§ **TASK INSTRUCTIONS**
Copy each line of the listing below exactly and drop the images.

####

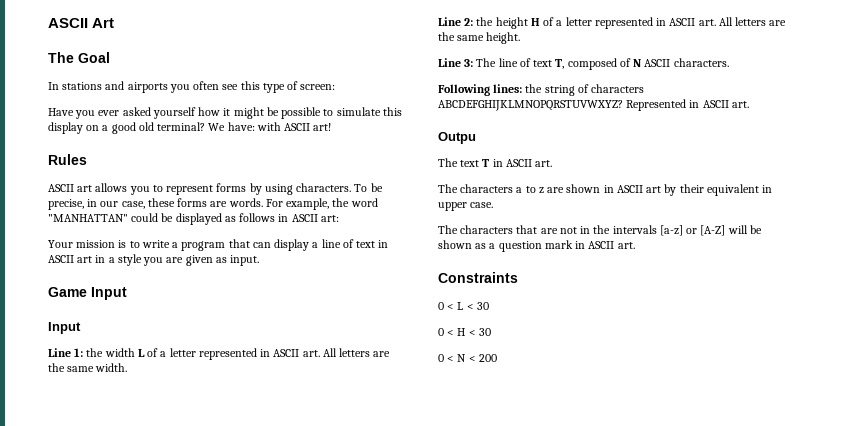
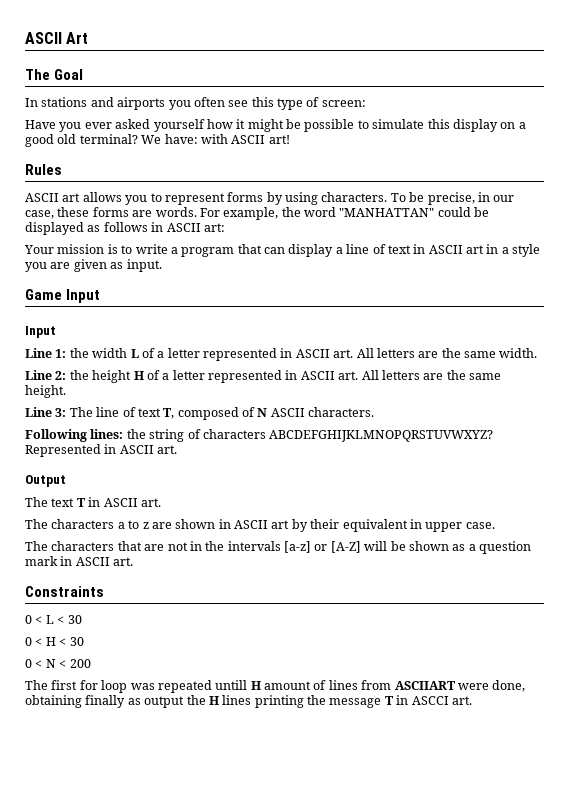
- Outpu
+ Output
+ The first for loop was repeated untill H amount of lines from ASCIIART were done, obtaining finally as output the H lines printing the message T in ASCCI art.

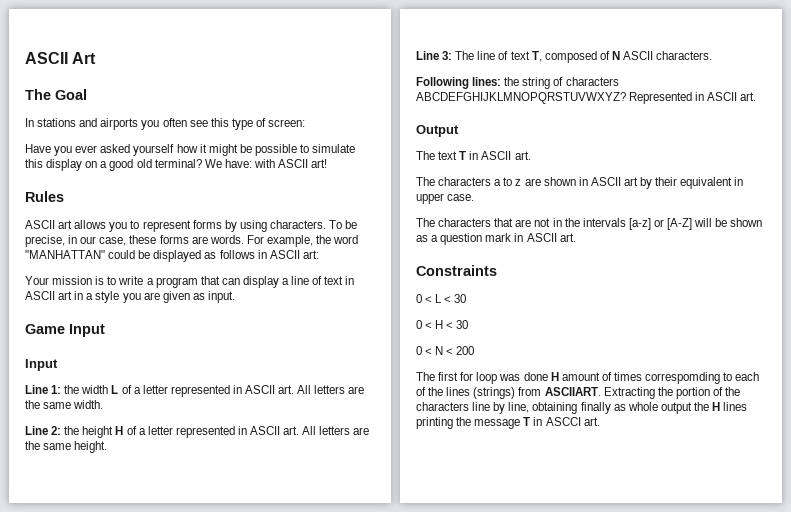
- The first for loop was repeated untill H amount of lines from ASCIIART were done, obtaining finally as output the H lines printing the message T in ASCCI art.
+ The first for loop was done H amount of times correspomding to each of the lines (strings) from ASCIIART. Extracting the portion of the characters line by line, obtaining finally as whole output the H lines printing the message T in ASCCI art.

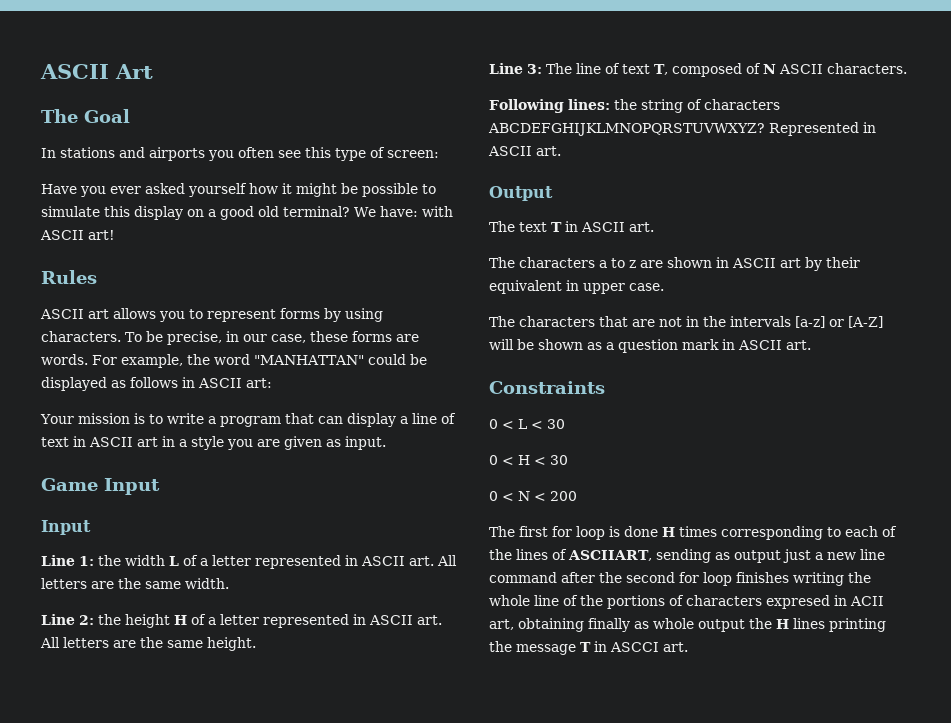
- The first for loop was done H amount of times correspomding to each of the lines (strings) from ASCIIART. Extracting the portion of the characters line by line, obtaining finally as whole output the H lines printing the message T in ASCCI art.
+ The first for loop is done H times corresponding to each of the lines of ASCIIART, sending as output just a new line command after the second for loop finishes writing the whole line of the portions of characters expresed in ACII art, obtaining finally as whole output the H lines printing the message T in ASCCI art.

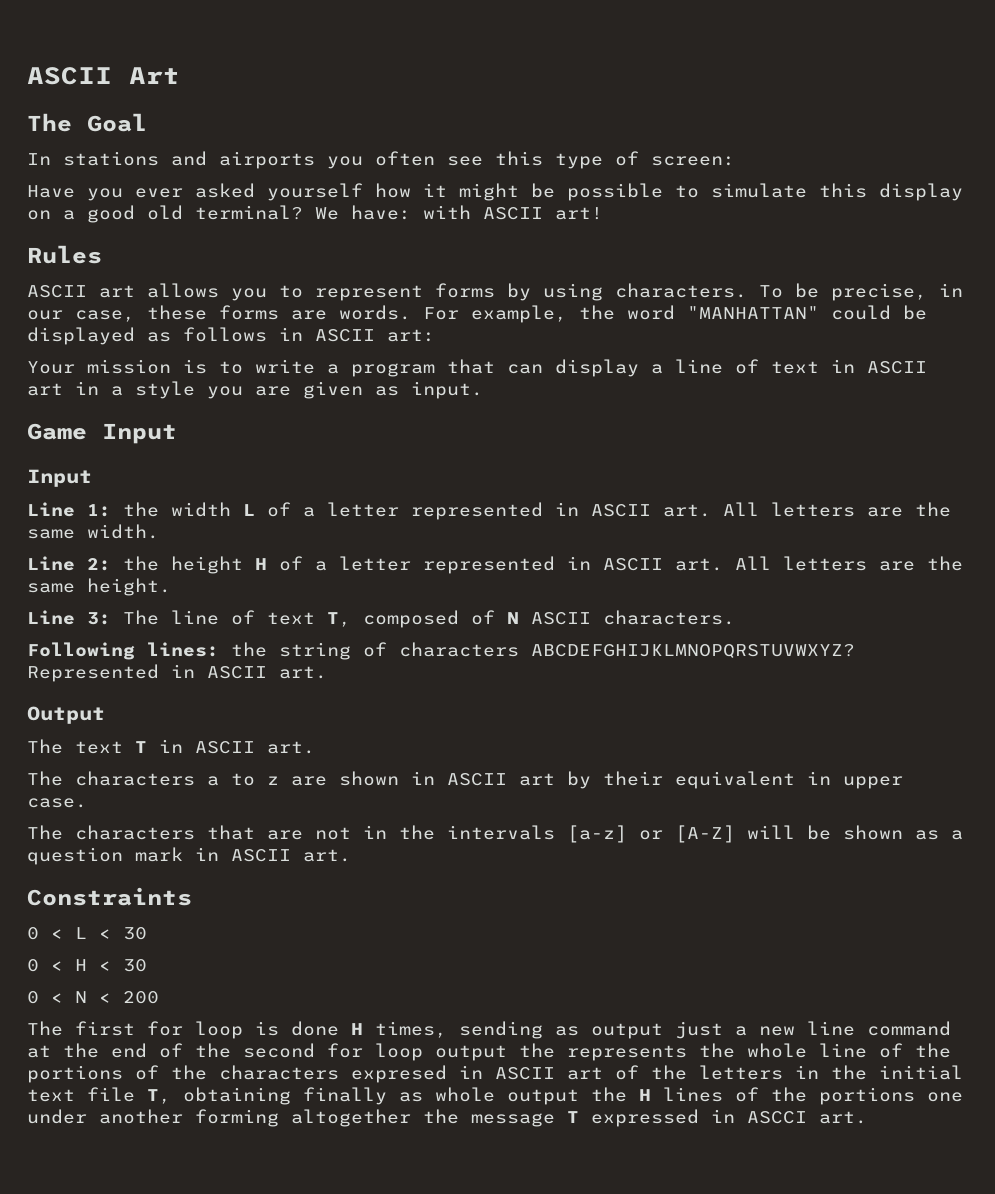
- The first for loop is done H times corresponding to each of the lines of ASCIIART, sending as output just a new line command after the second for loop finishes writing the whole line of the portions of characters expresed in ACII art, obtaining finally as whole output the H lines printing the message T in ASCCI art.
+ The first for loop is done H times, sending as output just a new line command at the end of the second for loop output the represents the whole line of the portions of the characters expresed in ASCII art of the letters in the initial text file T, obtaining finally as whole output the H lines of the portions one under another forming altogether the message T expressed in ASCCI art.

####

§ **ANSWER SPACE**
- Outpu
+ Output
+ The first for loop was repeated untill H amount of lines from ASCIIART were done, obtaining finally as output the H lines printing the message T in ASCCI art.

- The first for loop was repeated untill H amount of lines from ASCIIART were done, obtaining finally as output the H lines printing the message T in ASCCI art.
+ The first for loop was done H amount of times correspomding to each of the lines (strings) from ASCIIART. Extracting the portion of the characters line by line, obtaining finally as whole output the H lines printing the message T in ASCCI art.

- The first for loop was done H amount of times correspomding to each of the lines (strings) from ASCIIART. Extracting the portion of the characters line by line, obtaining finally as whole output the H lines printing the message T in ASCCI art.
+ The first for loop is done H times corresponding to each of the lines of ASCIIART, sending as output just a new line command after the second for loop finishes writing the whole line of the portions of characters expresed in ACII art, obtaining finally as whole output the H lines printing the message T in ASCCI art.

- The first for loop is done H times corresponding to each of the lines of ASCIIART, sending as output just a new line command after the second for loop finishes writing the whole line of the portions of characters expresed in ACII art, obtaining finally as whole output the H lines printing the message T in ASCCI art.
+ The first for loop is done H times, sending as output just a new line command at the end of the second for loop output the represents the whole line of the portions of the characters expresed in ASCII art of the letters in the initial text file T, obtaining finally as whole output the H lines of the portions one under another forming altogether the message T expressed in ASCCI art.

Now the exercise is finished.